Wis. AG aims to enforce union law during appeals
Saturday, September 15, 2012
MADISON, Wis. (AP) — Wisconsin's attorney general said Saturday he would seek court permission to keep enforcing a state law that effectively ended collective bargaining for public employees while his office appeals a judge's ruling striking it down.
A Dane County judge issued a ruling Friday overturning almost all of the law that has been a hallmark of Republican Gov. Scott Walker's tenure and helped turn him into a national conservative hero.
Attorney General J.B. Van Hollen, also a Republican, said in a statement that he believes the law "is constitutional in all respects" and should remain in effect while he appeals the judge's decision.
Walker's office also has vowed to appeal, while the public worker unions that vigorously opposed law have hailed the decision as a victory.
As has been the case since Walker proposed the law shortly after taking office in 2011, the latest developments have been highly political.
The judge who overturned the law, Dane County Circuit Court Judge Juan Colas, was appointed to the bench by Walker's predecessor, former Democratic Gov. Jim Doyle. In a statement issued after the ruling, Walker criticized Colas as a "liberal activist judge."
Meanwhile, the governor's appeal is likely to end up before the conservative-dominated Wisconsin Supreme Court.

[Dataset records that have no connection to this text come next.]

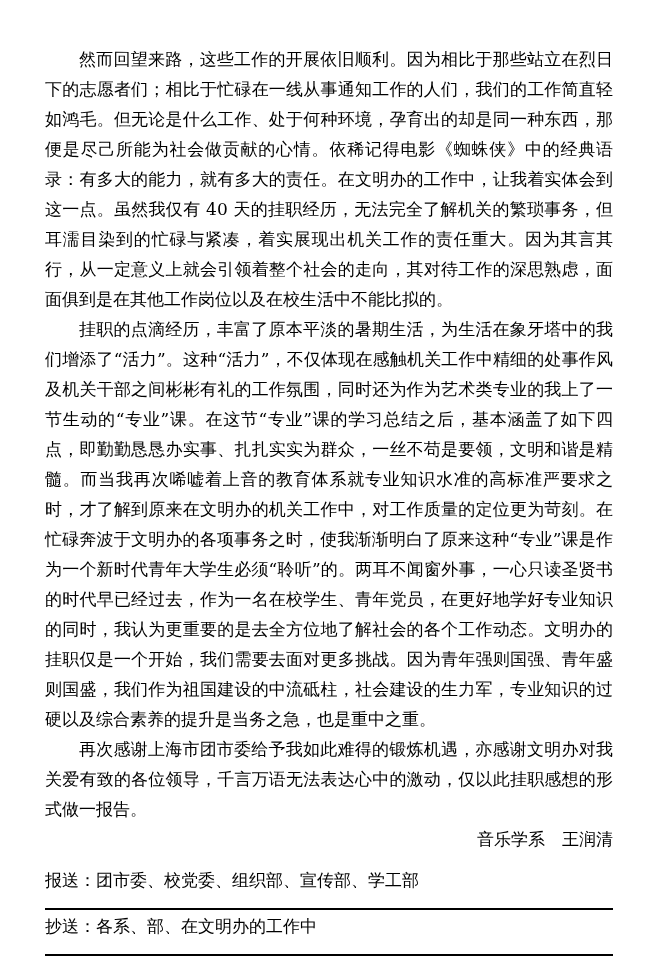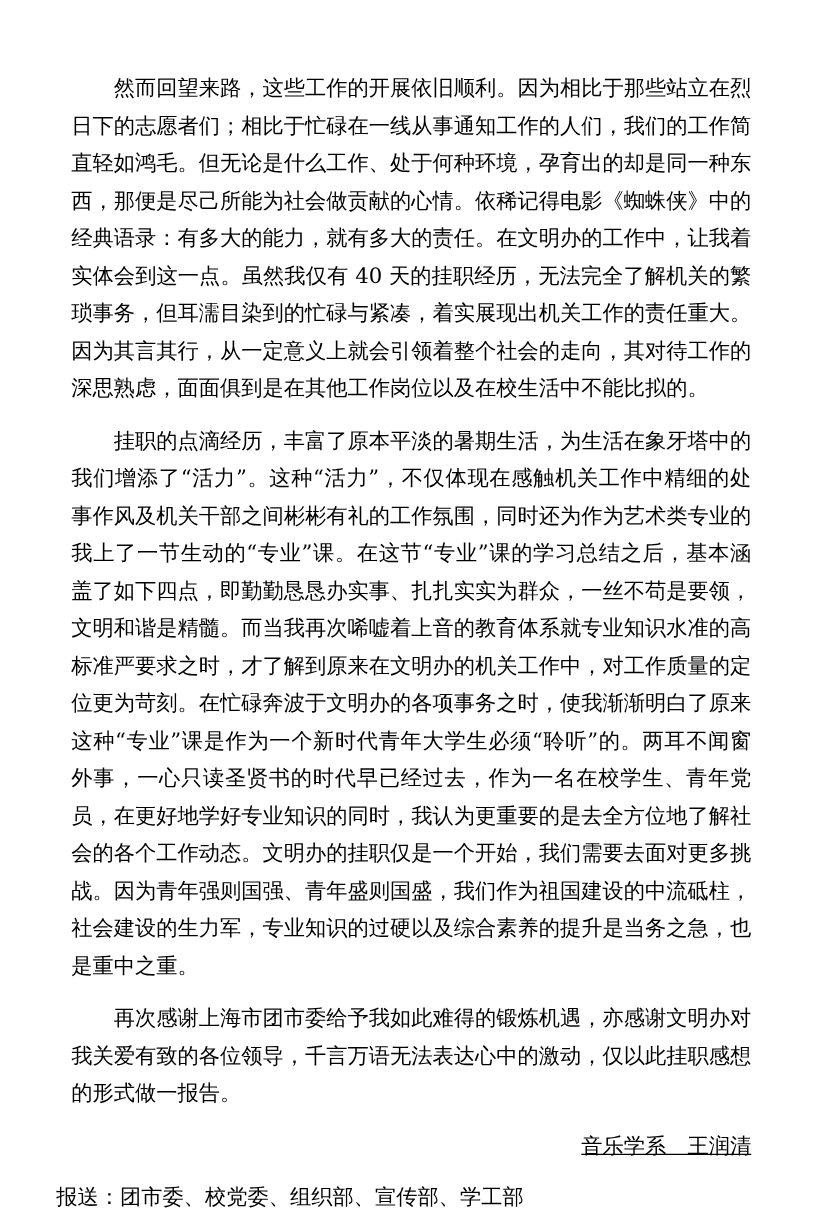"然而回望来路，这些工作的开展依旧顺利。因为相比于那些站立在烈日下的志愿者们；相比" .para { margin: 12px -> 0 }
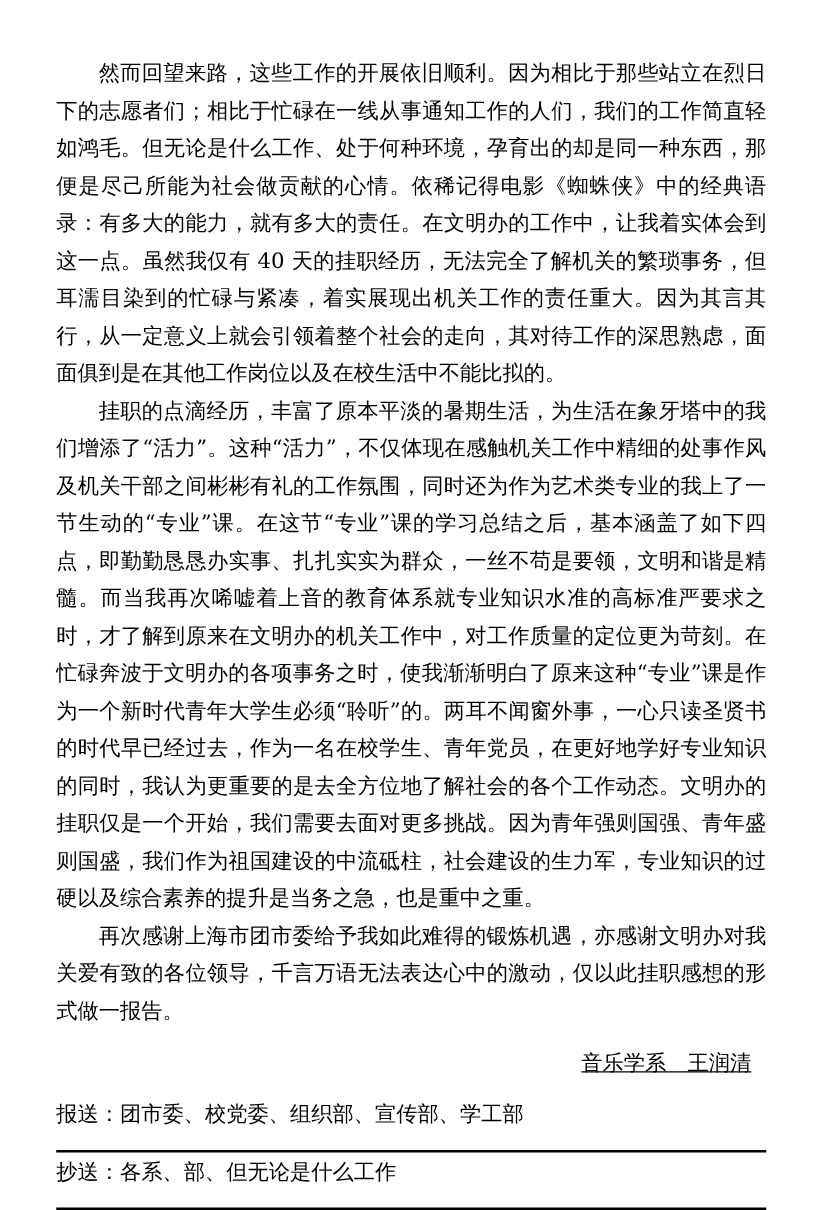"音乐学系 王润清" .signature { margin: 12px -> 0; text-decoration: underline -> none }
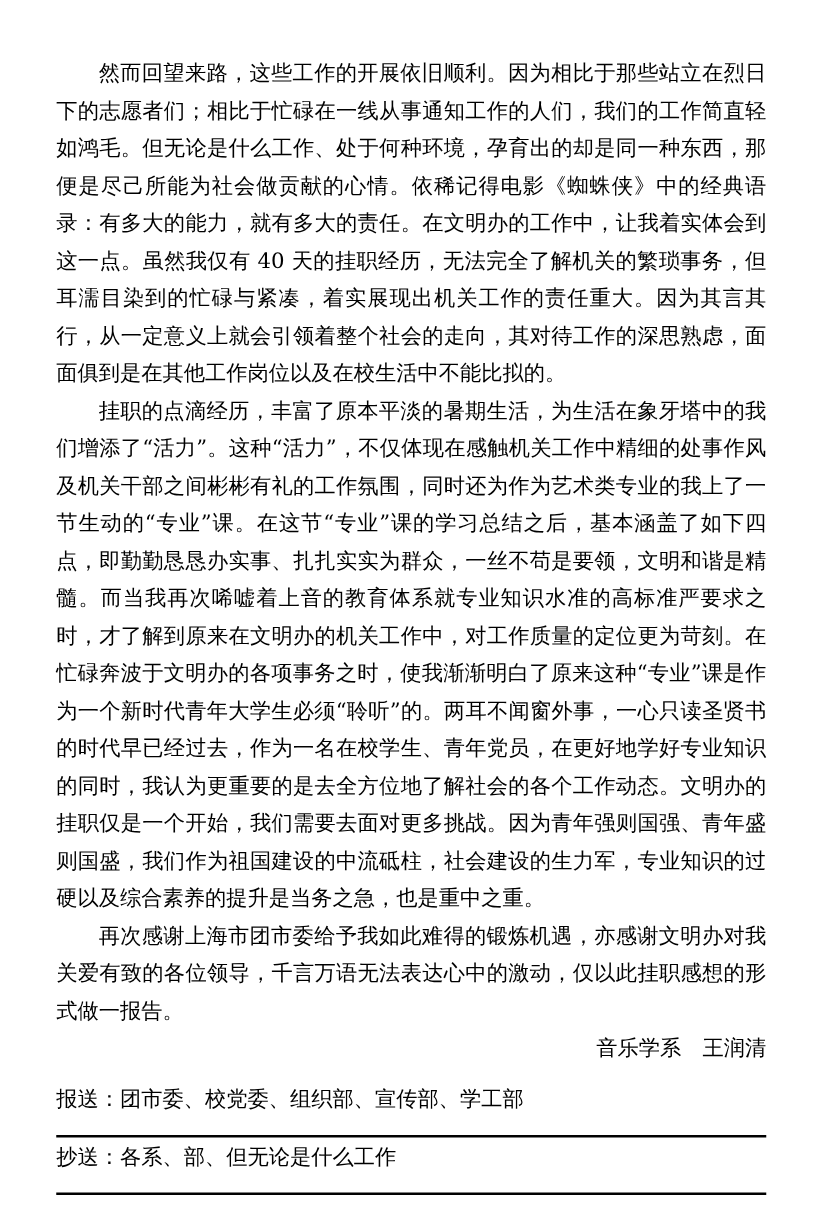"抄送：各系、部、但无论是什么工作" span { text: 但无论是什么工作 -> 在文明办的工作中 }
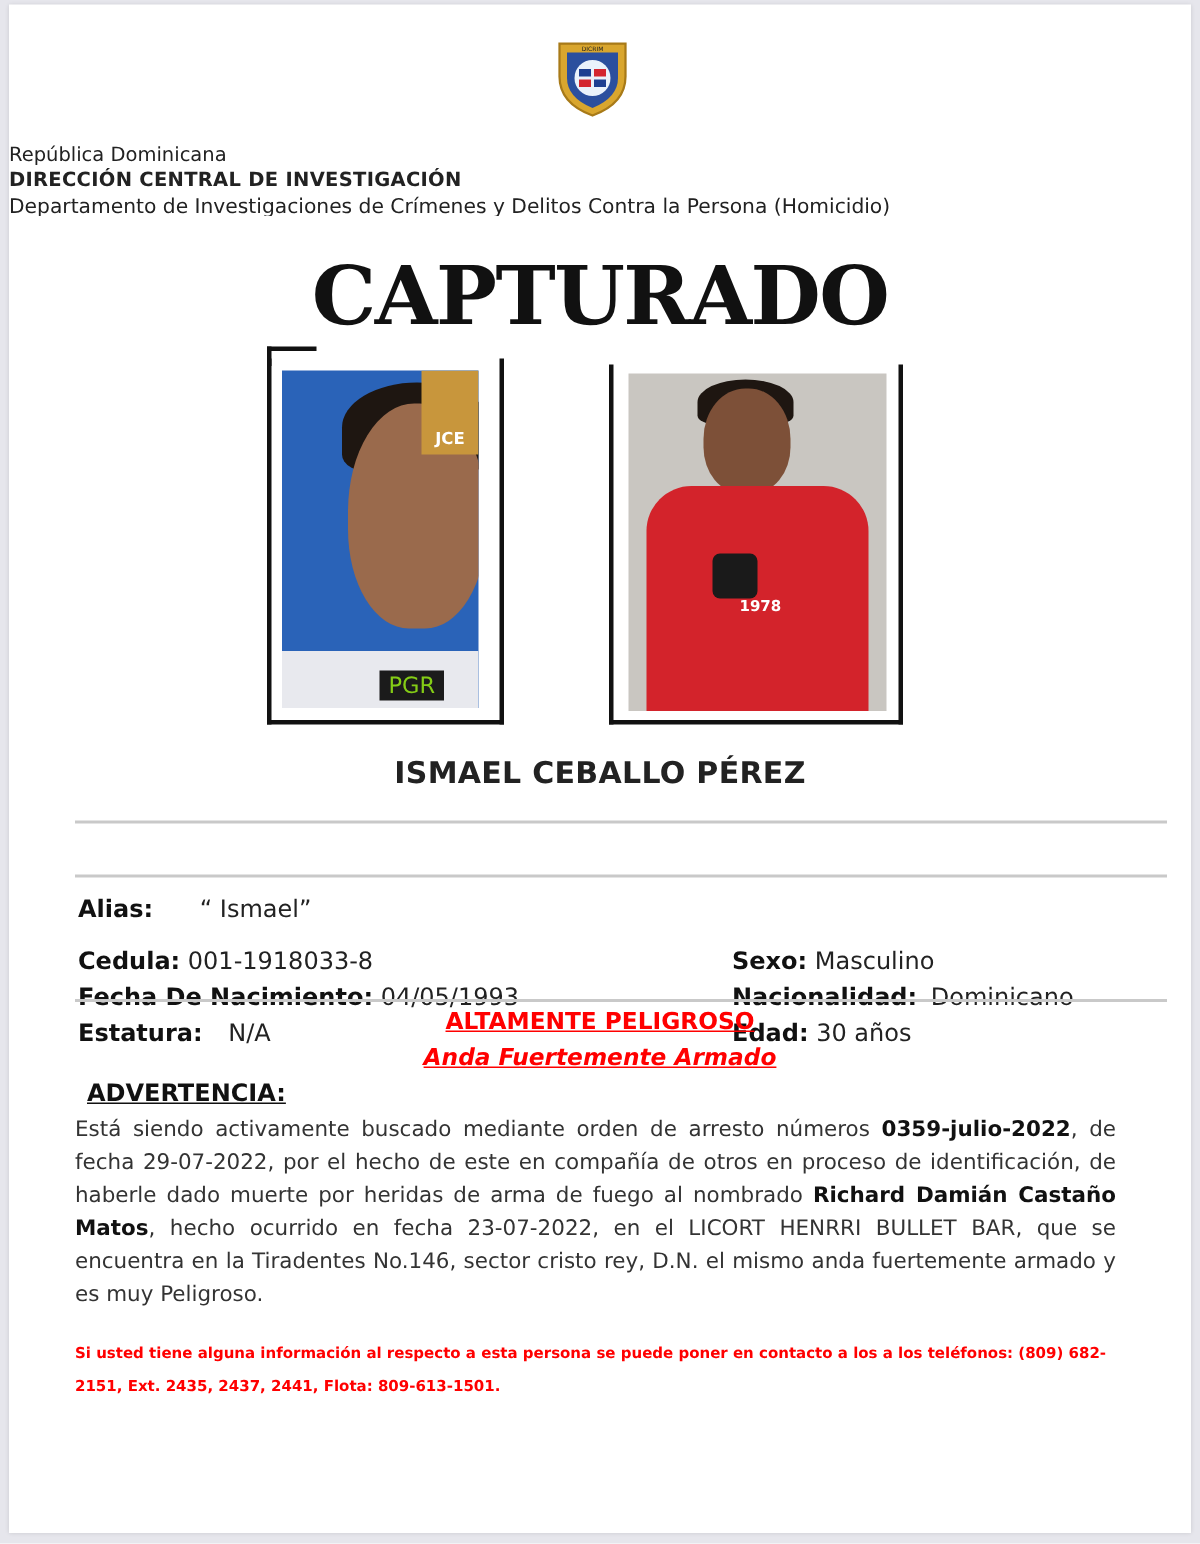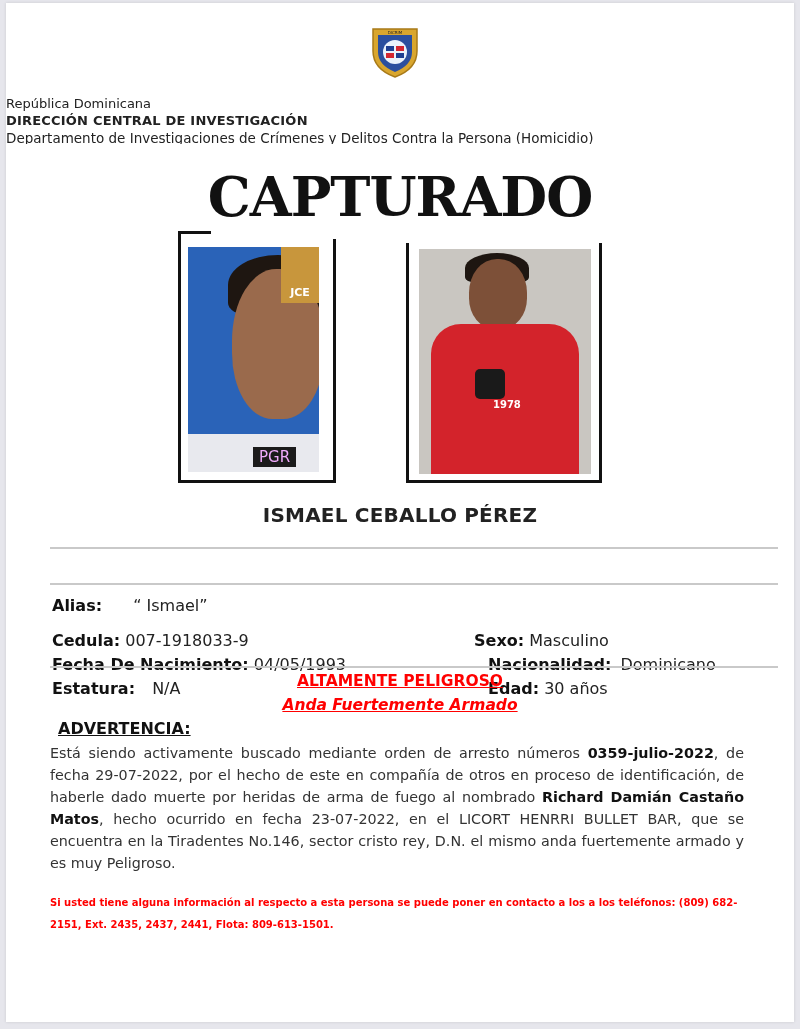"PGR" .pgr-label { color: #f0abfc -> #84cc16 }
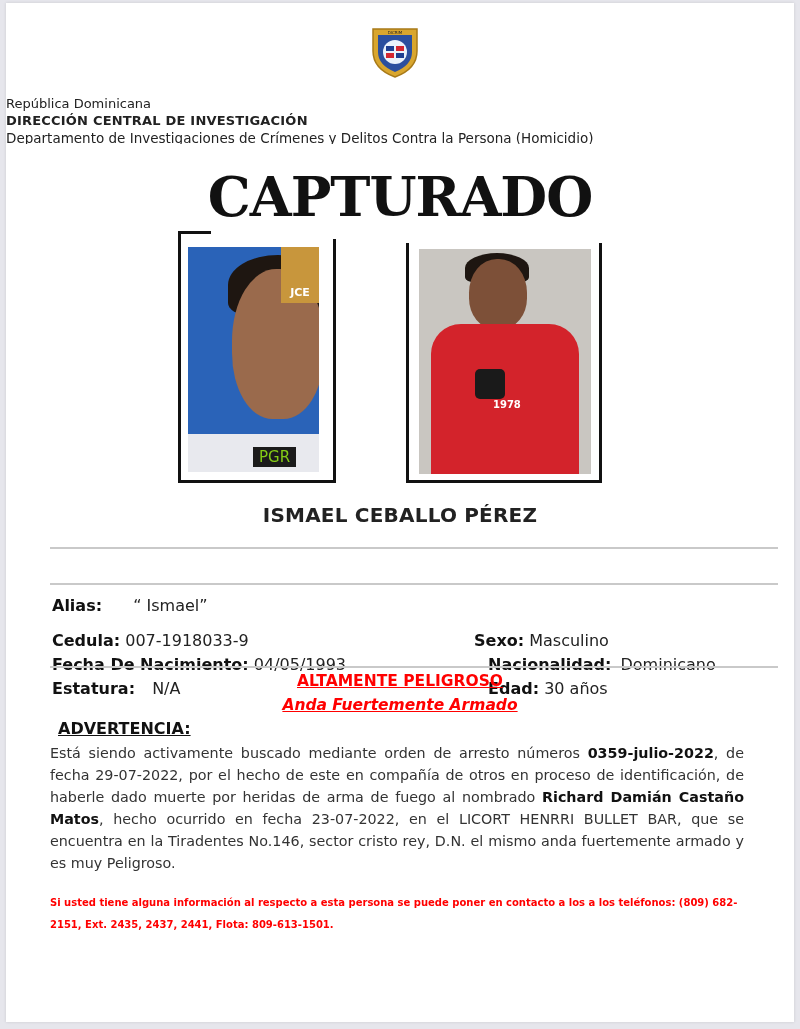"007-1918033-9" span.val { text: 007-1918033-9 -> 001-1918033-8 }
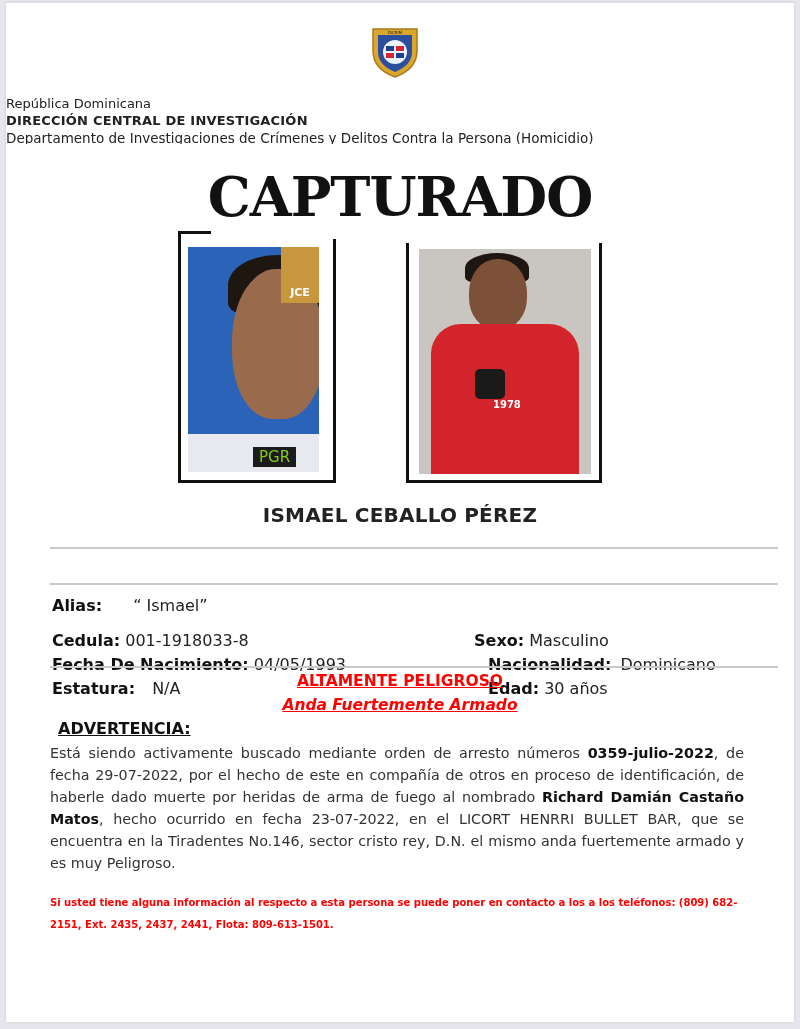"Sexo: Masculino" div.abs { left: 468px -> 482px }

In a 27-page ruling, Colas said the law violates the state and federal constitutions. He wrote that sections "single out and encumber the rights of those employees who choose union membership and representation solely because of that association and therefore infringe upon the rights of free speech and association guaranteed by both the Wisconsin and United States Constitutions."
Colas also said the law violates the equal protection clause by creating separate classes of workers who are treated differently and unequally.
The ruling throws into question changes that have been made in pay, benefits and other work conditions for city, county and school district workers. The law only allowed for collective bargaining on wage increases no greater than the rate of inflation; all other issues, including workplace safety, vacation and health benefits could no longer be bargained for.